Nur menyatakan siap mengikuti seluruh proses hukum, termasuk bertemu langsung dengan Erin dalam forum mediasi.
“Insyaallah,” kata Nur Rohmah saat ditemui di Pengadilan Negeri Jakarta Selatan, Ragunan.
Kuasa hukum Nur, Basuki, menjelaskan kehadiran penggugat dalam proses mediasi merupakan ketentuan yang aturannya ada dalam Peraturan Mahkamah Agung (Perma). Menurutnya, Nur telah menunjukkan iktikad baik dengan hadir pada sidang sebelumnya.
“Jadi sesuai dengan Perma, prinsipal harus hadir. Walaupun hari ini beliau juga sudah hadir. Itu adalah bentuk iktikad baik dari prinsipal, dari penggugat,” ujar Basuki.
Penggugat Ikuti Arahan Mediator
Basuki mengatakan pihaknya akan mengikuti seluruh arahan mediator mengenai kehadiran dalam tahapan mediasi berikutnya.
“Tapi nanti kita lihat harus hadir, ataukah nanti tanggal berikutnya harus hadir. Nanti tinggal bagaimana arahan dari mediator. Kami tentu akan patuh pada ketentuan yang berlaku,” katanya.
Dalam kesempatan itu, Basuki juga menanggapi pernyataan kuasa hukum Erin yang mempersilakan Nur Rohmah mengambil barang-barang miliknya secara baik-baik dan sesuai prosedur.

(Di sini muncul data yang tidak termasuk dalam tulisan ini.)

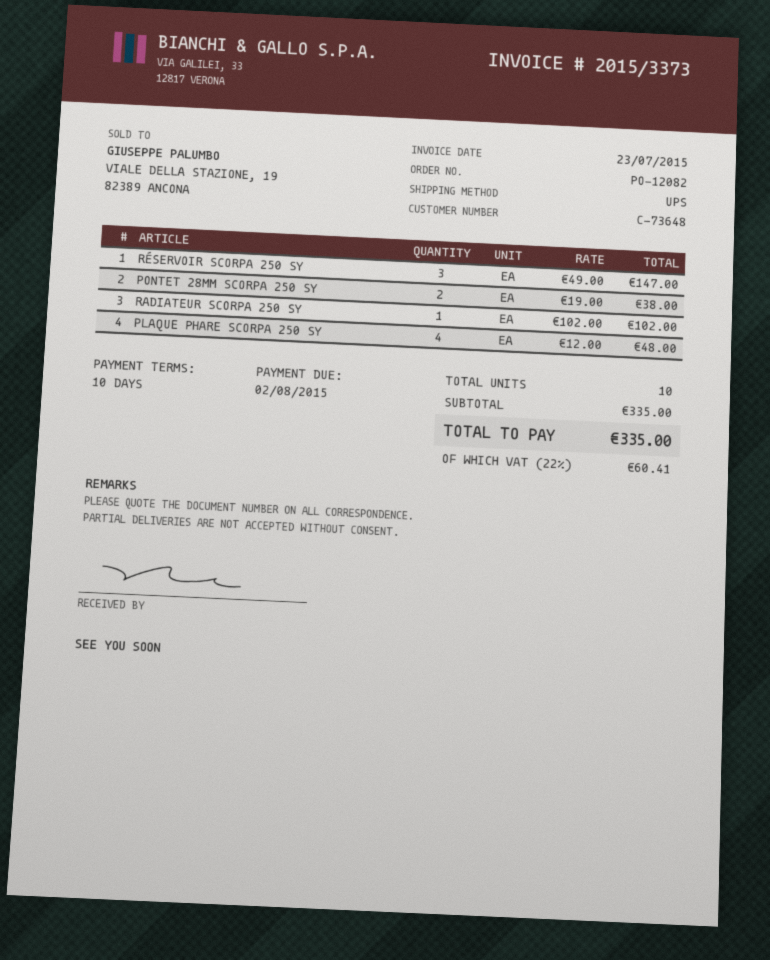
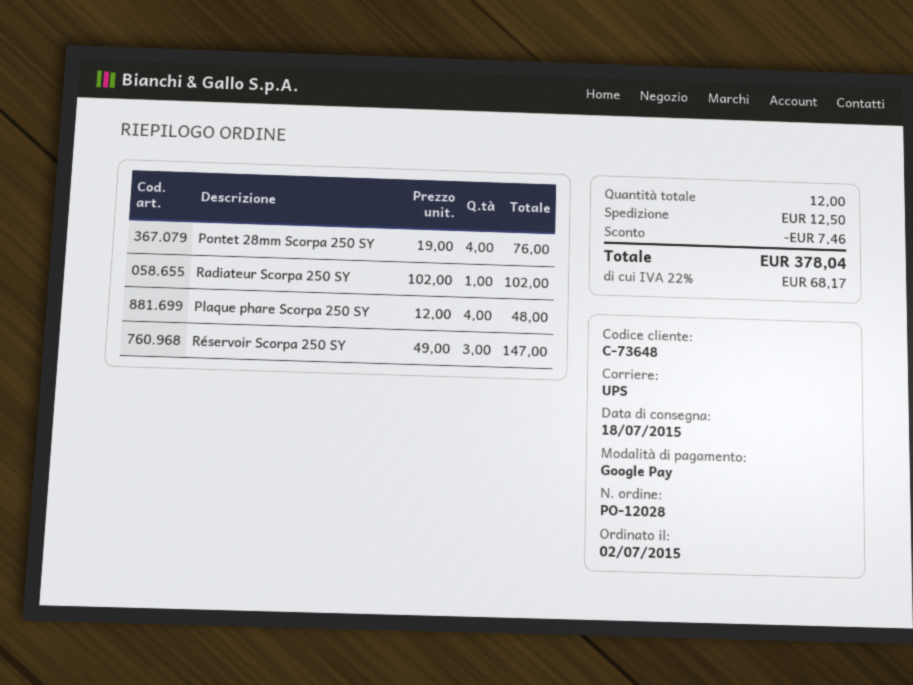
order number: PO-12082 -> PO-12028
PONTET 28MM SCORPA 250 SY: 2 x 19.00 = 38.00 -> 4 x 19.00 = 76.00
total quantity: 10 -> 12
discount: none -> 7.46
shipping: none -> 12.50
tax: 22% = 60.41 -> 22% = 68.17
total: 335.00 -> 378.04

Menurut Basuki, pihaknya lebih dulu berupaya menyelesaikan persoalan tersebut melalui jalur komunikasi.
Somasi Tidak Mendapat Respons
Basuki mengungkapkan timnya telah melayangkan somasi terbuka pada 5 Juli 2026 melalui media. Namun, hingga kini pihak Erin tidak memberikan tanggapan.
“Kami juga sudah beriktikad baik. Pada tanggal 5 kami lakukan somasi terbuka melalui teman-teman media. Harapannya ada respons, kemudian kami diundang. Tidak mungkin kami sekonyong-konyong datang ke sana mengambil,” ujarnya.
Setelah itu, pihak Nur kembali mengirimkan somasi dalam bentuk salinan digital dan fisik. Meski demikian, mereka mengaku tetap tidak menerima balasan.
“Itu dikirimkan soft copy dan juga hard copy langsung, tapi juga nggak ada respons. Kami tidak akan pernah datang kalau kami tidak diundang. Nanti seperti tamu tidak diundang, efeknya jadi tidak bagus,” tutur Basuki.
Nur Rohmah menggugat Erin Taulany secara perdata dengan nilai Rp1 miliar. Dalam gugatan tersebut, Nur mengaku mengalami trauma, ketakutan, dan kerugian psikologis yang membuatnya belum bisa kembali bekerja. Perkara itu kini memasuki tahap mediasi di Pengadilan Negeri Jakarta Selatan.